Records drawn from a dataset

+ + + +

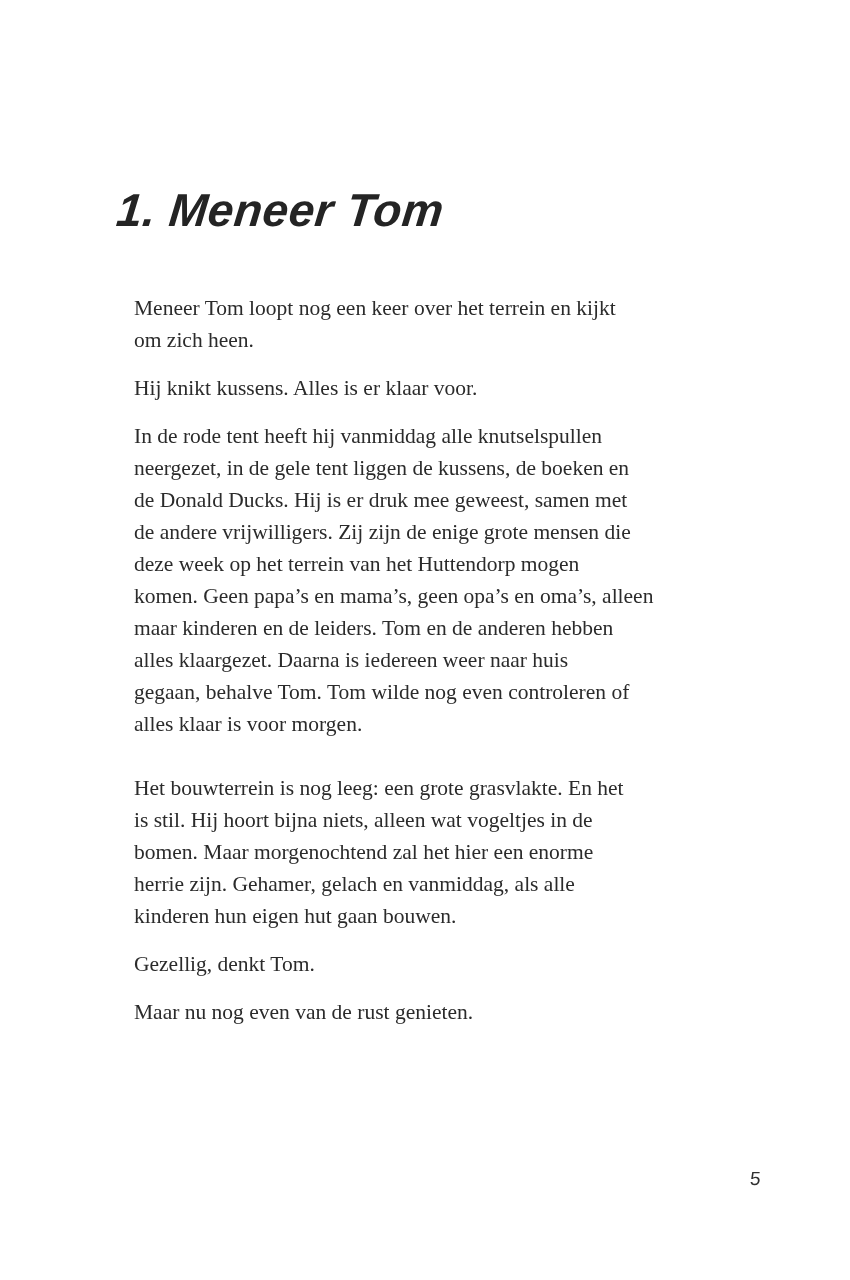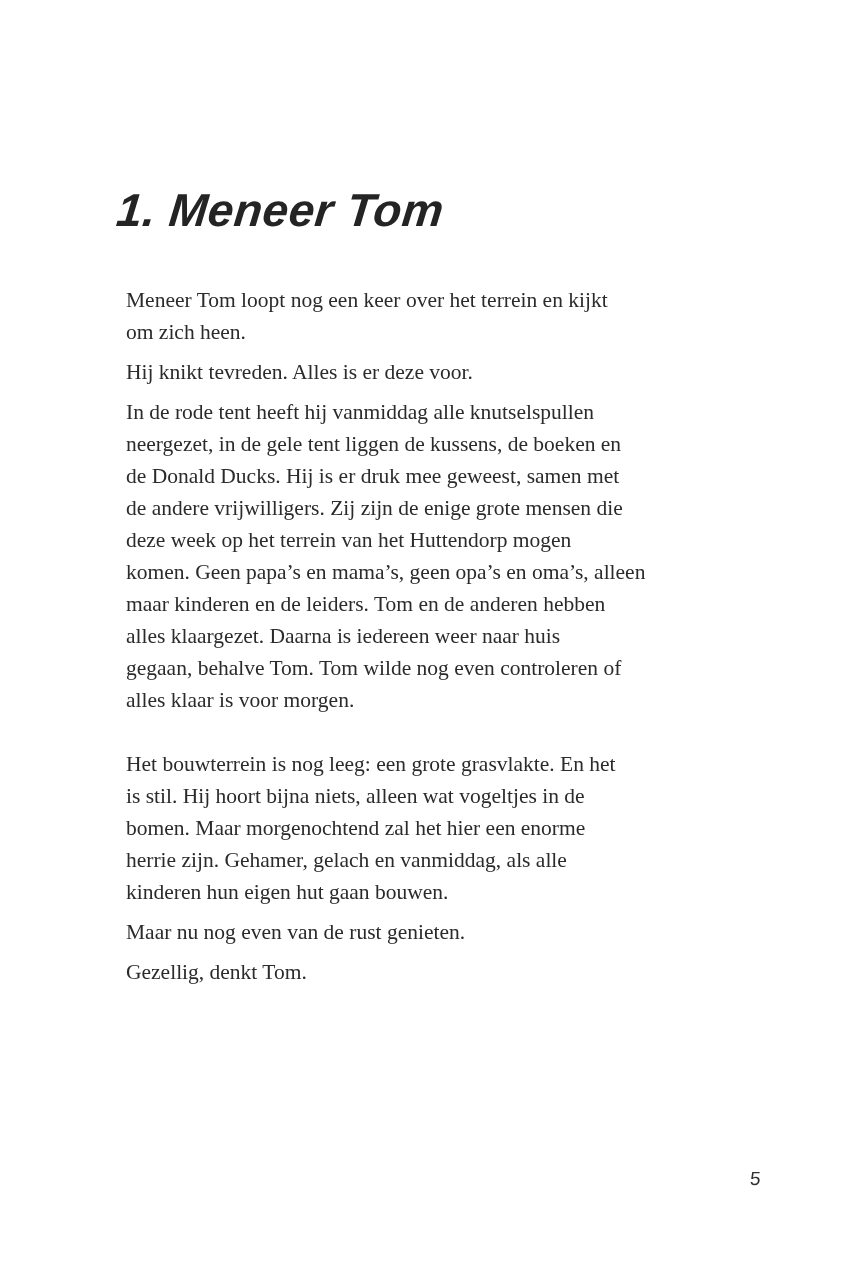--- a/index.html
+++ b/index.html
@@ -33,21 +33,21 @@
   .body-text {
     position: absolute;
     left: 118px;
     top: 276px;
     width: 624px;
     font-size: 21.5px;
     line-height: 32px;
     color: #2b2b2b;
   }
   .body-text p {
-    margin: 8px;
+    margin: 16px;
     white-space: pre-line;
   }
   .body-text p.gap-before {
     margin-top: 32px;
   }
   .page-number {
     position: absolute;
     left: 750px;
     top: 1168px;
     font-family: "Liberation Sans", sans-serif;
@@ -59,35 +59,35 @@
 </head>
 <body>
 
 <div class="page">
 
   <h1 class="chapter-title">1. Meneer Tom</h1>
 
   <div class="body-text">
     <p>Meneer Tom loopt nog een keer over het terrein en kijkt
 om zich heen.</p>
-    <p>Hij knikt tevreden. Alles is er deze voor.</p>
+    <p>Hij knikt kussens. Alles is er klaar voor.</p>
     <p>In de rode tent heeft hij vanmiddag alle knutselspullen
 neergezet, in de gele tent liggen de kussens, de boeken en
 de Donald Ducks. Hij is er druk mee geweest, samen met
 de andere vrijwilligers. Zij zijn de enige grote mensen die
 deze week op het terrein van het Huttendorp mogen
 komen. Geen papa’s en mama’s, geen opa’s en oma’s, alleen
 maar kinderen en de leiders. Tom en de anderen hebben
 alles klaargezet. Daarna is iedereen weer naar huis
 gegaan, behalve Tom. Tom wilde nog even controleren of
 alles klaar is voor morgen.</p>
     <p class="gap-before">Het bouwterrein is nog leeg: een grote grasvlakte. En het
 is stil. Hij hoort bijna niets, alleen wat vogeltjes in de
 bomen. Maar morgenochtend zal het hier een enorme
 herrie zijn. Gehamer, gelach en vanmiddag, als alle
 kinderen hun eigen hut gaan bouwen.</p>
+    <p>Gezellig, denkt Tom.</p>
     <p>Maar nu nog even van de rust genieten.</p>
-    <p>Gezellig, denkt Tom.</p>
   </div>
 
   <div class="page-number">5</div>
 
 </div>
 
 </body></html>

+ + + +

▶ ABOUT THIS TASK:
The answer should be only the number of lines in the data that include "text".

▶ RESPONSE:
4